2024年度共同研究プロジェクト 山口雄治
採択課題名
西アジア高原地帯における非定住民遺跡の基礎的研究
メンバー一覧(氏名、所属)
山口 雄治 | 岡山大学・文明動態学研究所 |
紺谷 亮一 | ノートルダム清心女子大学・文学部 |
フィクリ・クラックオウル | アンカラ大学・言語歴史地理学部 |
エリフ・ゲンチ | チュクルオバ大学・教養学部 |
チェティン・シェンクル | スレイマン・デミレル大学・地理学部 |
研究の概要
西アジアにおける遊牧社会の成立は、農耕・牧畜が本格化した先土器新石器時代B後期における移牧がその起源とされる。その後、後期新石器時代に遊牧化の兆候が現れ、都市が形成される銅石器~前期青銅器時代には遊牧部族社会が成立した。

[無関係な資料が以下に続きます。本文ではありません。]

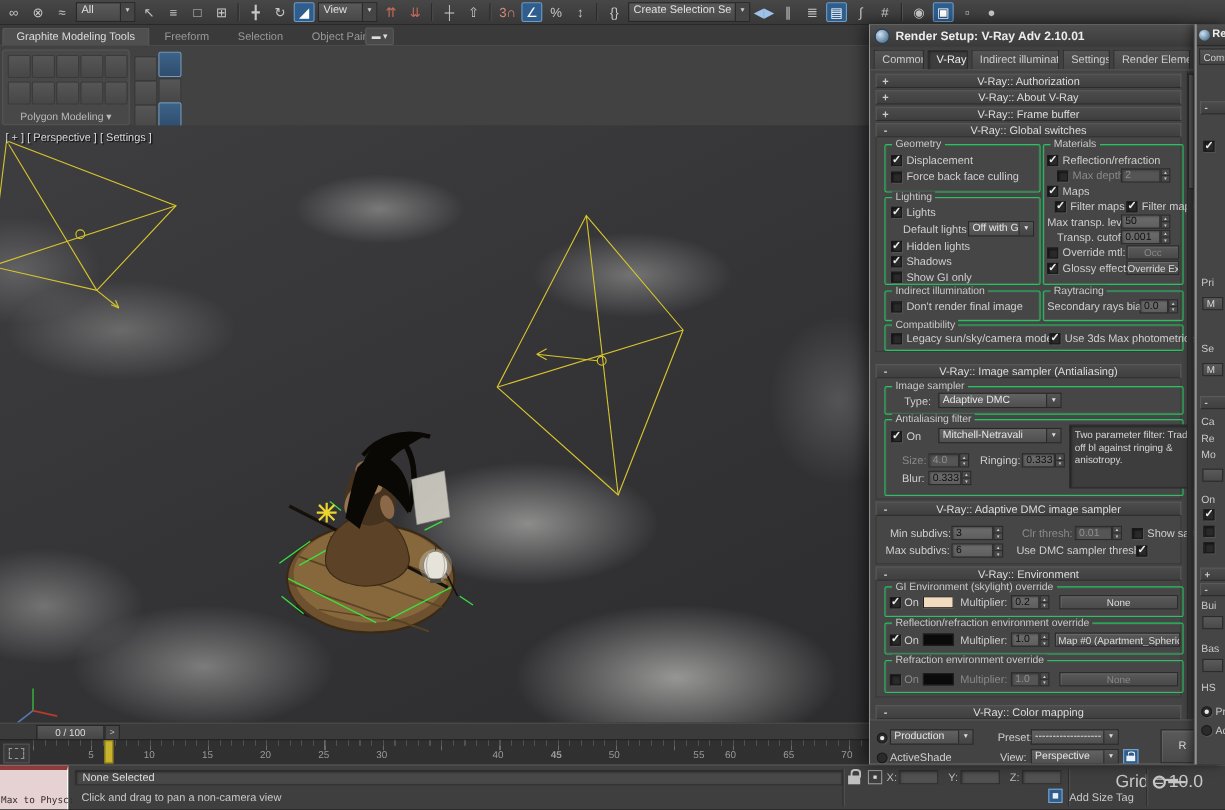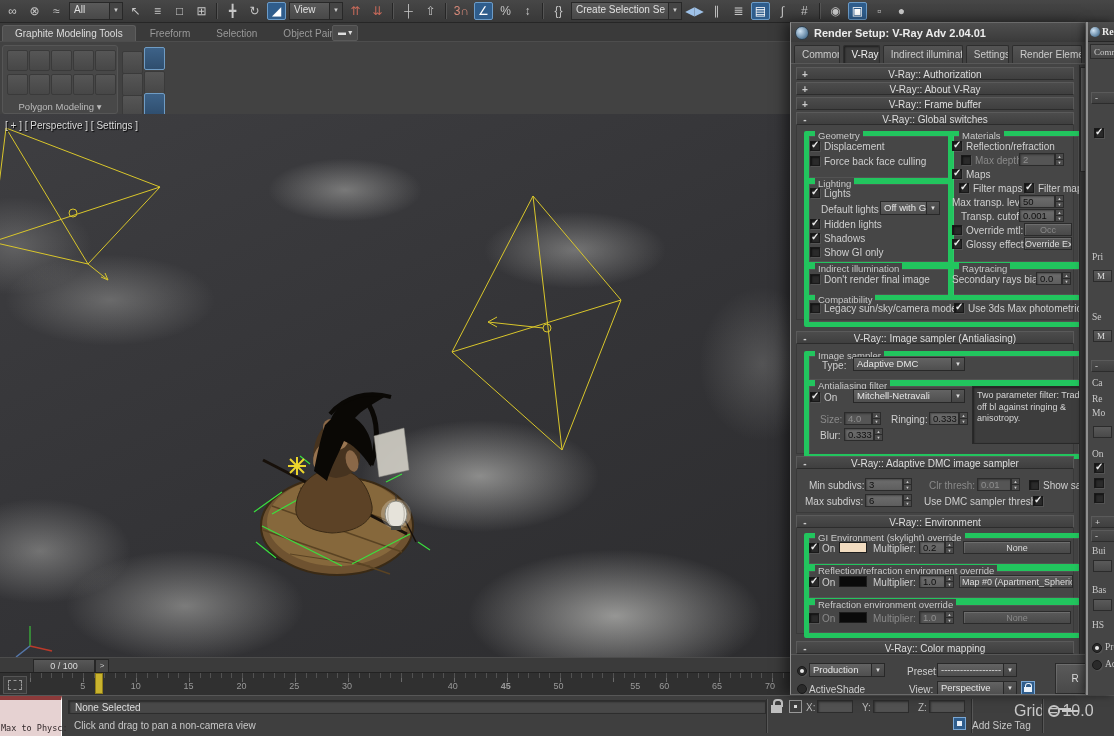"Render Setup: V-Ray Adv 2.04.01" span { text: 2.04.01 -> 2.10.01 }
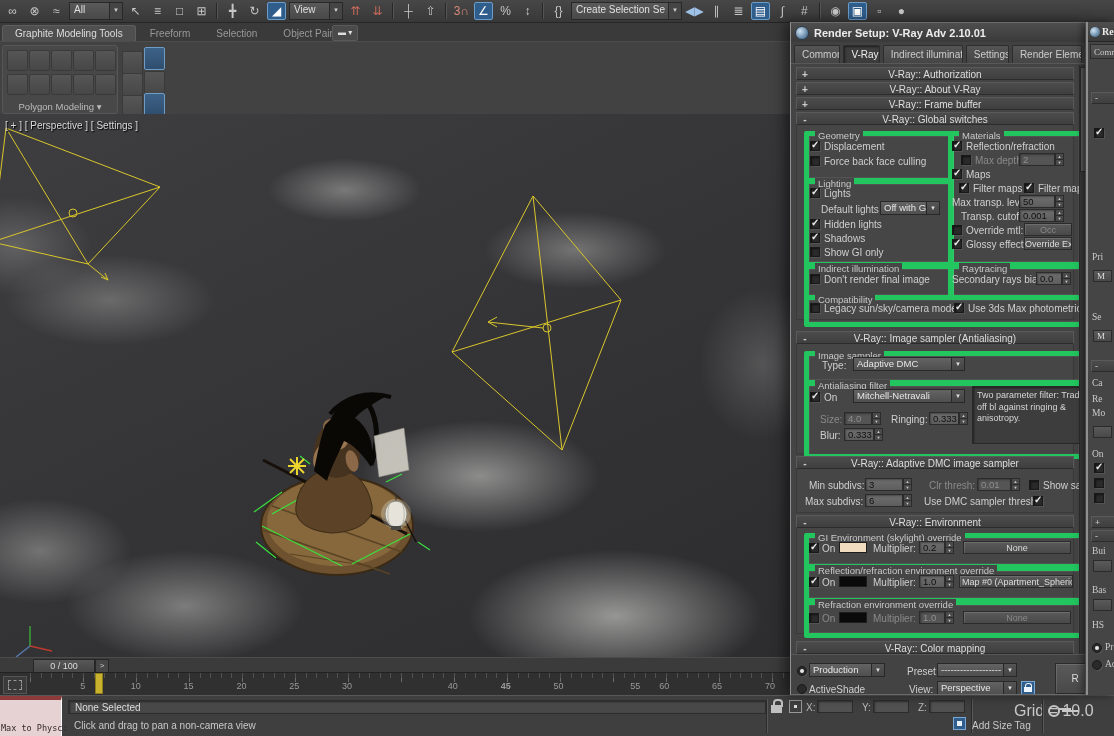"Re" .dlg2 { font-family: Liberation Serif, serif -> none }
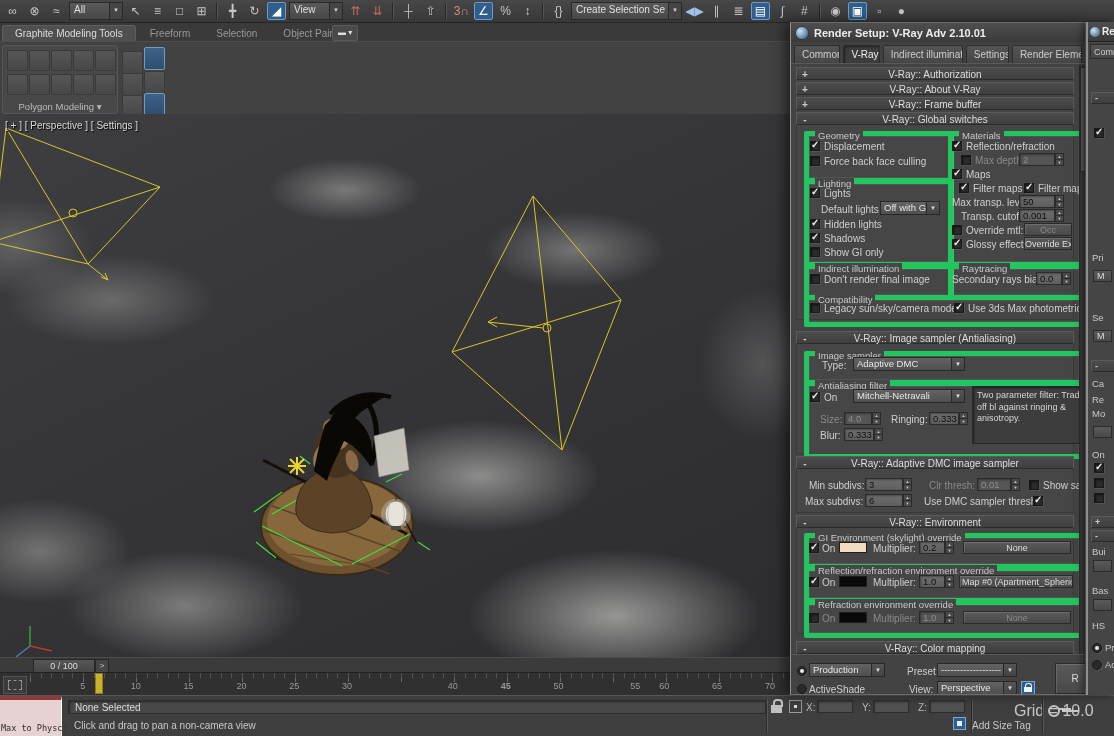"Geometry" .group { border: 5px solid #22c55e -> 1px solid #22c55e }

こうした説明は、「肥沃な三日月地帯」とその周辺乾燥域の考古資料から導かれたものである。その一方で、アナトリア高原などの高原地帯が広がる西アジア北西部では、長距離の移牧または遊牧の痕跡がビザンツ時代まで明確に捉えられず、「肥沃な三日月地帯」周辺部とは異なるプロセスや状況なのか、それとも定住集落に偏った調査による資料的制約によるものなのか、議論がある。申請者らは、銅石器~前期青銅器時代の巨大定住集落を発掘しているが、これまでに遺跡の踏査も行う中で同時期のキャンプサイトと考えられる遺跡も発見している。そこで本研究では、中央アナトリアすなわち西アジア高原地帯を対象に、移牧先集落または遊牧民のキャンプサイトなどの資料状況を明らかにするために、考古・歴史・地形・GISの協業から基礎的な検討を行うことを目的とする。